Below are some records. Reproduce them exactly from their first line through the line with "total: 4893.65 -> 3938.82", inclusive.

:: Records provided

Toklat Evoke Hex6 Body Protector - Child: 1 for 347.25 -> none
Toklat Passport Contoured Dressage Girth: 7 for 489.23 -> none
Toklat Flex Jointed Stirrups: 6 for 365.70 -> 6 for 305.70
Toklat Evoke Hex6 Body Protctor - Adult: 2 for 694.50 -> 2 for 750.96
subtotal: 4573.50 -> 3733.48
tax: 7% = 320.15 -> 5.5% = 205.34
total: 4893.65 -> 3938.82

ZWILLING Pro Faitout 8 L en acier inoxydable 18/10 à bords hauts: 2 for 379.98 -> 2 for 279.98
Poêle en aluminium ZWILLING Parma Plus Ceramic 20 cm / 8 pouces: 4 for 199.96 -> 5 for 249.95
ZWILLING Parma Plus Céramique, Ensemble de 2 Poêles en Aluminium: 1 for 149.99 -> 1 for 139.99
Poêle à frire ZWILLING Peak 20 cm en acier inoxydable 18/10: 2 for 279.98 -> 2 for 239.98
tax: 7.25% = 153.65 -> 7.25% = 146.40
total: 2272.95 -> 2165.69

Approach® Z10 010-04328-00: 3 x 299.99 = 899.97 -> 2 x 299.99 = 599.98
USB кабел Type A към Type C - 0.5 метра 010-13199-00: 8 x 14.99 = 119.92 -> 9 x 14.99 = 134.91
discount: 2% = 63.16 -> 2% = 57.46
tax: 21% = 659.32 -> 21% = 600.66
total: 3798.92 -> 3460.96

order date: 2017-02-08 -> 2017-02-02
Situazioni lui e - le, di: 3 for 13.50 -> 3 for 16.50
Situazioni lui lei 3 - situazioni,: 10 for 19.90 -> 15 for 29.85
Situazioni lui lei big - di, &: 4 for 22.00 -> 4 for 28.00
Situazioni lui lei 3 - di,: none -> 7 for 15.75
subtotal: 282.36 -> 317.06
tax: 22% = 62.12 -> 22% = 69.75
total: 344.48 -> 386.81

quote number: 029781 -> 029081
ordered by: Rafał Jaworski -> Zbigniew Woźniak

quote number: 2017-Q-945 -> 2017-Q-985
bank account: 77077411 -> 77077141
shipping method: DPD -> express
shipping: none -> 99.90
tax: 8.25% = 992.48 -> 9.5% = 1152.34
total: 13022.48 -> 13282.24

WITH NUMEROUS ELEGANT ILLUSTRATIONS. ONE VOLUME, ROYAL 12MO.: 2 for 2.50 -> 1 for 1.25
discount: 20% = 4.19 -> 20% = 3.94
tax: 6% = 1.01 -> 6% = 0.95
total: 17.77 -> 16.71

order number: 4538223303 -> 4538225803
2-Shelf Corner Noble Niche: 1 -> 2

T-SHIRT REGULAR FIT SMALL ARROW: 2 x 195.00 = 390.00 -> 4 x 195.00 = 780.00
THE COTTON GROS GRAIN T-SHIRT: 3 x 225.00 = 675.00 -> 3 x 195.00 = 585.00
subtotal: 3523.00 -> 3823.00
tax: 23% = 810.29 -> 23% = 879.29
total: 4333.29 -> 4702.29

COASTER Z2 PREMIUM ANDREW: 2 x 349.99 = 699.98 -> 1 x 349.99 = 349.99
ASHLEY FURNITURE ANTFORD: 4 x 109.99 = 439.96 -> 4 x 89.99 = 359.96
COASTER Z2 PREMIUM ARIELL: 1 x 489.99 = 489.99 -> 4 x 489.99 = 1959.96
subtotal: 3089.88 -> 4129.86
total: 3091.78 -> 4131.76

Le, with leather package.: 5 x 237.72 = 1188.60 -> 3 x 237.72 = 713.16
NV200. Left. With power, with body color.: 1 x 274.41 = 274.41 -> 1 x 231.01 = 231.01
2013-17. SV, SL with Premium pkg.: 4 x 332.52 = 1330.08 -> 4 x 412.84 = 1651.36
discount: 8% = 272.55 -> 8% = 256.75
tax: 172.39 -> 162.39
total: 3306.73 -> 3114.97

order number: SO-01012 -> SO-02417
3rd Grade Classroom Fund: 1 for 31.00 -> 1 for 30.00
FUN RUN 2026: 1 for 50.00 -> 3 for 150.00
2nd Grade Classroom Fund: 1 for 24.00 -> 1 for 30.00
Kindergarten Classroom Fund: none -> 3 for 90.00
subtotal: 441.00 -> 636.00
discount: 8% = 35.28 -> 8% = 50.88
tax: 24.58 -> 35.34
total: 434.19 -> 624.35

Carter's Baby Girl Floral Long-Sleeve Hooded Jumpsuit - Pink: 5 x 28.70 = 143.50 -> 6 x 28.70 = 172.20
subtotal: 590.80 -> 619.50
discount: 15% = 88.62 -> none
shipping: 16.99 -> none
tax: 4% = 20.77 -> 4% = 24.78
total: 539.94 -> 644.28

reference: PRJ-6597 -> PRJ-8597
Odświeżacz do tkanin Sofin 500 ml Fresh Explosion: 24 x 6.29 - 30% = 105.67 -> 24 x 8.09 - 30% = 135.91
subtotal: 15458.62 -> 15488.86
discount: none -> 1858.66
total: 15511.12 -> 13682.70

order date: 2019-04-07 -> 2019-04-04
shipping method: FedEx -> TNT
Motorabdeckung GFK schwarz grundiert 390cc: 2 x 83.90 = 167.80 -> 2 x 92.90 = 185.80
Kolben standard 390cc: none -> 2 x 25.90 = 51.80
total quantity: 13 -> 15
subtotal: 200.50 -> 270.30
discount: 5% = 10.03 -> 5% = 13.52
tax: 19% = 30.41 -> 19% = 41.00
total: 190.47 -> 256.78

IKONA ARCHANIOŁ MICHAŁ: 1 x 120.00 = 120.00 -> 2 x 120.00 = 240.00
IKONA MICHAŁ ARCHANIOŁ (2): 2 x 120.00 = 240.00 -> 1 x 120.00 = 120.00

::::

## Task result
Toklat Evoke Hex6 Body Protector - Child: 1 for 347.25 -> none
Toklat Passport Contoured Dressage Girth: 7 for 489.23 -> none
Toklat Flex Jointed Stirrups: 6 for 365.70 -> 6 for 305.70
Toklat Evoke Hex6 Body Protctor - Adult: 2 for 694.50 -> 2 for 750.96
subtotal: 4573.50 -> 3733.48
tax: 7% = 320.15 -> 5.5% = 205.34
total: 4893.65 -> 3938.82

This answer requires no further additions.